_Try it:_ An exact copy of the lines from the one containing "tracking number: ZG820819762VW" through the last line below is required; include both of those lines and no others.

(Before-and-after change data)
----------

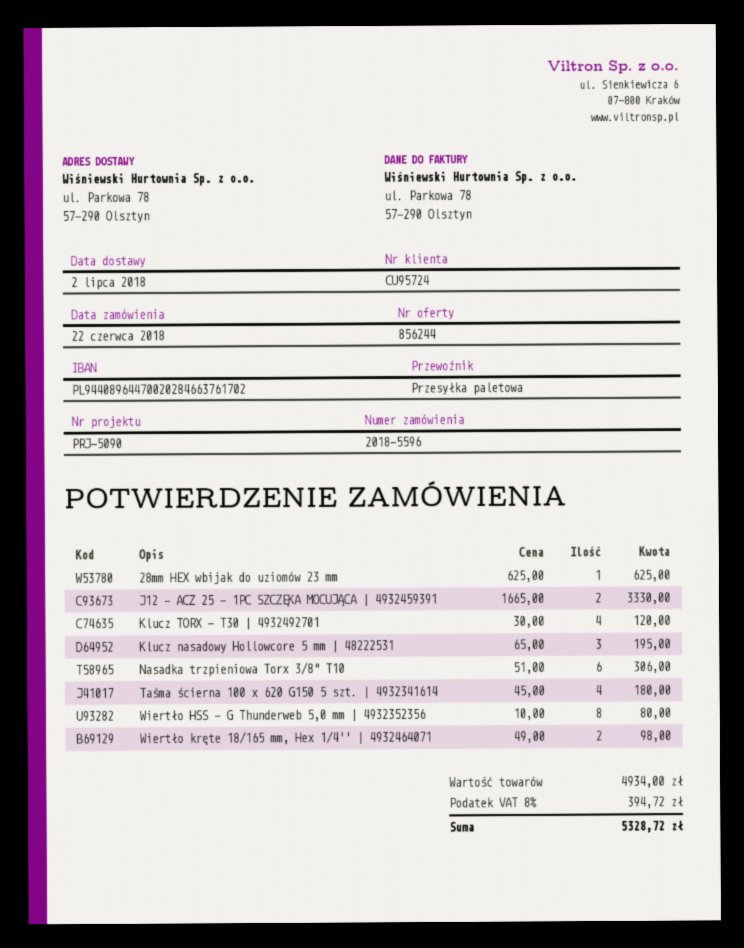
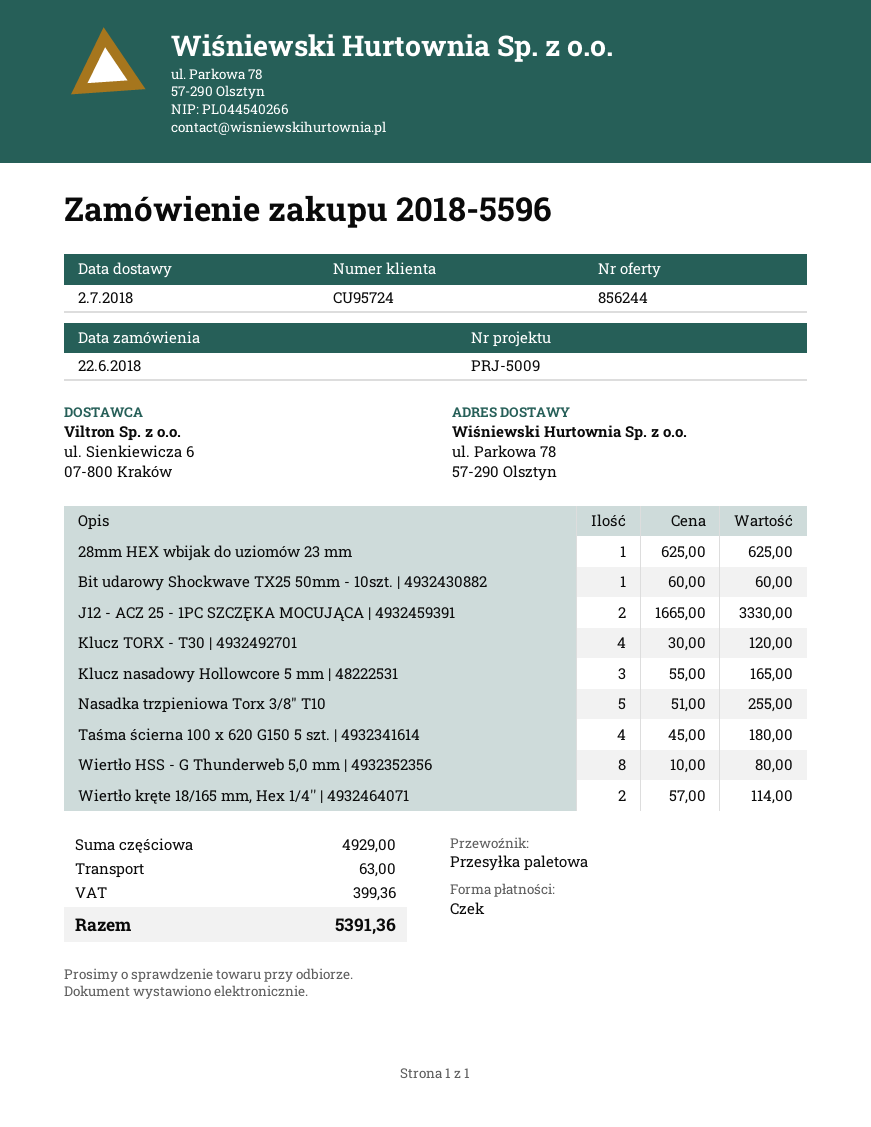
reference: PRJ-5090 -> PRJ-5009
Klucz nasadowy Hollowcore 5 mm | 48222531: 3 x 65.00 = 195.00 -> 3 x 55.00 = 165.00
Nasadka trzpieniowa Torx 3/8" T10: 6 x 51.00 = 306.00 -> 5 x 51.00 = 255.00
Wiertło kręte 18/165 mm, Hex 1/4'' | 4932464071: 2 x 49.00 = 98.00 -> 2 x 57.00 = 114.00
Bit udarowy Shockwave TX25 50mm - 10szt. | 4932430882: none -> 1 x 60.00 = 60.00
subtotal: 4934.00 -> 4929.00
shipping: none -> 63.00
tax: 394.72 -> 399.36
total: 5328.72 -> 5391.36

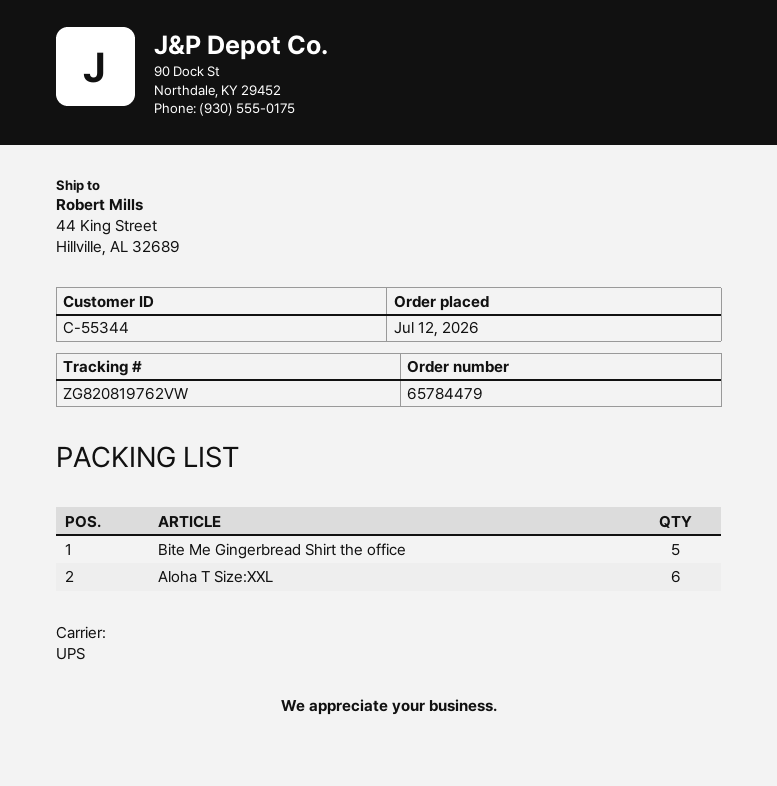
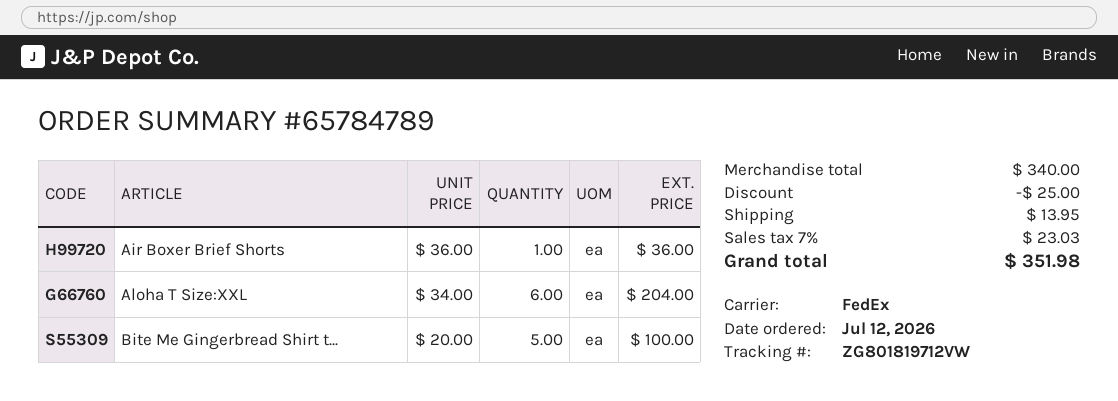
order number: 65784479 -> 65784789
shipping method: UPS -> FedEx
tracking number: ZG820819762VW -> ZG801819712VW
Air Boxer Brief Shorts: none -> 1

----------

_Solution to this task:_
tracking number: ZG820819762VW -> ZG801819712VW
Air Boxer Brief Shorts: none -> 1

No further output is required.